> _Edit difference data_
__________________________________________________
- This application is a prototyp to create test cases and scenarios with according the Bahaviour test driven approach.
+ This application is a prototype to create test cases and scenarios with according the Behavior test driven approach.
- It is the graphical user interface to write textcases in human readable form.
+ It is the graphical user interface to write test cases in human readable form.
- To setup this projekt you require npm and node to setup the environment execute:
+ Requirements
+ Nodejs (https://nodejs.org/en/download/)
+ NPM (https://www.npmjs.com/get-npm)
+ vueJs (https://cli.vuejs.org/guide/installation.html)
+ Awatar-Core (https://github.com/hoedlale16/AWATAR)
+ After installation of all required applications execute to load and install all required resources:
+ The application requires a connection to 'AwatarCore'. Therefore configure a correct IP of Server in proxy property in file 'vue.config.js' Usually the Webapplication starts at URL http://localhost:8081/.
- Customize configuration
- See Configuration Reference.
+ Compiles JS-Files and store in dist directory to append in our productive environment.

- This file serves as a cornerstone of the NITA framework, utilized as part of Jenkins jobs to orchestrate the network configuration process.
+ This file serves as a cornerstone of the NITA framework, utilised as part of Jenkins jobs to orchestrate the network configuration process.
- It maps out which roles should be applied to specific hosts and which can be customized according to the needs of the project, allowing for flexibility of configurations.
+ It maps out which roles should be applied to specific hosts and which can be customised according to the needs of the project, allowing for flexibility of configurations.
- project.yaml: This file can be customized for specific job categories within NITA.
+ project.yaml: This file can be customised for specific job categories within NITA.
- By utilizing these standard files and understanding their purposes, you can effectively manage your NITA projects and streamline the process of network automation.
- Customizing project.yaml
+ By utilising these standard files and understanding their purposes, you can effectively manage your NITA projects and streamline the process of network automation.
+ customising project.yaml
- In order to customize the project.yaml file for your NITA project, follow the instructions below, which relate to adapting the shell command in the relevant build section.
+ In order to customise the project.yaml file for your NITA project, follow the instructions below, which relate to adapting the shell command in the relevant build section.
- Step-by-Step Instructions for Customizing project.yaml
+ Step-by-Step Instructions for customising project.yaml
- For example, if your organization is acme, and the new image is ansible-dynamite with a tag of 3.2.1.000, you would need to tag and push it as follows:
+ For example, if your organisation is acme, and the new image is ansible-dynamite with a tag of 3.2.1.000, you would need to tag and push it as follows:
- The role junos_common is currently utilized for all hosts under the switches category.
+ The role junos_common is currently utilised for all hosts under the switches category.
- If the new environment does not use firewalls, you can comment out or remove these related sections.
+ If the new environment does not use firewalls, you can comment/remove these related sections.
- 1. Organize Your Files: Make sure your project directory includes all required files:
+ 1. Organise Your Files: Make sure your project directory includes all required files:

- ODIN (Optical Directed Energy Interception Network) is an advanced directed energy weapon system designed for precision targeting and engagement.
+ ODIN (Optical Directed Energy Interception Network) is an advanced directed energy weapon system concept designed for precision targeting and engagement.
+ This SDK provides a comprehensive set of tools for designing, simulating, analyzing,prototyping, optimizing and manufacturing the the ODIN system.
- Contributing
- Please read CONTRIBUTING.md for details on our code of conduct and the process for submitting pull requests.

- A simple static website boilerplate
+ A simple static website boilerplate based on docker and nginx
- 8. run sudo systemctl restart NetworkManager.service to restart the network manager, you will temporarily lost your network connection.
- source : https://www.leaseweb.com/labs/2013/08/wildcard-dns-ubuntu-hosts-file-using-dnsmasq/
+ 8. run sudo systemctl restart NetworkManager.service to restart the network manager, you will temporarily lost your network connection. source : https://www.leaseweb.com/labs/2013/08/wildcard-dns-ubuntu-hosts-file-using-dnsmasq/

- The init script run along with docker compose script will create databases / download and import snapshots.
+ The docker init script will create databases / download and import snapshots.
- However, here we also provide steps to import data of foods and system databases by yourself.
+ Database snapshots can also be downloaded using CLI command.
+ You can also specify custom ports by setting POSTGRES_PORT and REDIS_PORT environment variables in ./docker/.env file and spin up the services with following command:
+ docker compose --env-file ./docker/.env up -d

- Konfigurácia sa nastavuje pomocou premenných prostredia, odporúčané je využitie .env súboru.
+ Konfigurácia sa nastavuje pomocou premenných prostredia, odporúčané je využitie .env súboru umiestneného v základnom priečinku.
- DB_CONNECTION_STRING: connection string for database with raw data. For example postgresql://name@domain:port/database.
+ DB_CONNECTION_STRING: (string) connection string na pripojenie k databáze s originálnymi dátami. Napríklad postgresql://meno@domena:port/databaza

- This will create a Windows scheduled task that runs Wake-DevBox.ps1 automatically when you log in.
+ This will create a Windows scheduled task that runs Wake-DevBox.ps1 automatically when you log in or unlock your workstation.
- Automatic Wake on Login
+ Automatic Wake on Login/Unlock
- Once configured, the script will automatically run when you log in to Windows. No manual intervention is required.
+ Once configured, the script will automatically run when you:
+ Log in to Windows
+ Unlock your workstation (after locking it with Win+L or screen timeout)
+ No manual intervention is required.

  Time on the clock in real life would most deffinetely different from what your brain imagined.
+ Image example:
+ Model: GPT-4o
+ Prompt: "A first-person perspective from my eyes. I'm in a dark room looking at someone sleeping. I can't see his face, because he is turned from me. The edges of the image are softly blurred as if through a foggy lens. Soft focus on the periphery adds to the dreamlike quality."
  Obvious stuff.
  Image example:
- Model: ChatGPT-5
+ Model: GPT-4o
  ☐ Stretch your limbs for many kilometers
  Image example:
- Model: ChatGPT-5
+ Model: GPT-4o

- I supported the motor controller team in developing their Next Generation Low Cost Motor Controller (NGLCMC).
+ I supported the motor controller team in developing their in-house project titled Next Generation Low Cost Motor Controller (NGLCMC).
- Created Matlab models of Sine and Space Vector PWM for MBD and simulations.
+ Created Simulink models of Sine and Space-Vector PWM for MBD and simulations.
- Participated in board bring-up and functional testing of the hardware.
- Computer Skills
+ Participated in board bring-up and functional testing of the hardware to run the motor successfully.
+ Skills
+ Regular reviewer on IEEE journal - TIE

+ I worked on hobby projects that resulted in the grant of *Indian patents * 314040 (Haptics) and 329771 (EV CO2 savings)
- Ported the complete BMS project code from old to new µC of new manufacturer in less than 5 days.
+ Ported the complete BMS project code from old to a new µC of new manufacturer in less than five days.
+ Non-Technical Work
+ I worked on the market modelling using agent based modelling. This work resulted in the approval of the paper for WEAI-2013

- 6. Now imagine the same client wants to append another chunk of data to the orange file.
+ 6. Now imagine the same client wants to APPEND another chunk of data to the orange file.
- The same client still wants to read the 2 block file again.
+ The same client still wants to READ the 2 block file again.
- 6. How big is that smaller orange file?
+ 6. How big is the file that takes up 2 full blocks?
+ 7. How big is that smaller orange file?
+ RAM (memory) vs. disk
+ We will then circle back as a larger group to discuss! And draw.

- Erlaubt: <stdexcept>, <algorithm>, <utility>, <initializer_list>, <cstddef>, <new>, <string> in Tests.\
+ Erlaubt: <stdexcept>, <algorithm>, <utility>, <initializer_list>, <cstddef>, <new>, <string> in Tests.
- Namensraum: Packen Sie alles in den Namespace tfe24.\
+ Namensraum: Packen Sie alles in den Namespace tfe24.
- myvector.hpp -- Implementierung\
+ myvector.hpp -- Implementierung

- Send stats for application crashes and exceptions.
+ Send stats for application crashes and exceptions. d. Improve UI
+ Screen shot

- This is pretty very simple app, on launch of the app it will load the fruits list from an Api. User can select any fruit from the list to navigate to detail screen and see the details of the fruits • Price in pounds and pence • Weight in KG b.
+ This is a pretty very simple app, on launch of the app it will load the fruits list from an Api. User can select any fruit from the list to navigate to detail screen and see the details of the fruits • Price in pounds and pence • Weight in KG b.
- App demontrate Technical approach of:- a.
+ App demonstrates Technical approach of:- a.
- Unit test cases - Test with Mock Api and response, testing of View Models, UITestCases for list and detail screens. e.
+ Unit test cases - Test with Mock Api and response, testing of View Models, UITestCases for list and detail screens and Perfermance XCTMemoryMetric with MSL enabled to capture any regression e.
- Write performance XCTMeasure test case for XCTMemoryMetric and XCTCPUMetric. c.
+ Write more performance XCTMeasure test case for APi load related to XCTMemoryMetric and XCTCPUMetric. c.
__________________________________________________
Return every line from the entries that holds the string "streamline".

- By utilizing these standard files and understanding their purposes, you can effectively manage your NITA projects and streamline the process of network automation.
+ By utilising these standard files and understanding their purposes, you can effectively manage your NITA projects and streamline the process of network automation.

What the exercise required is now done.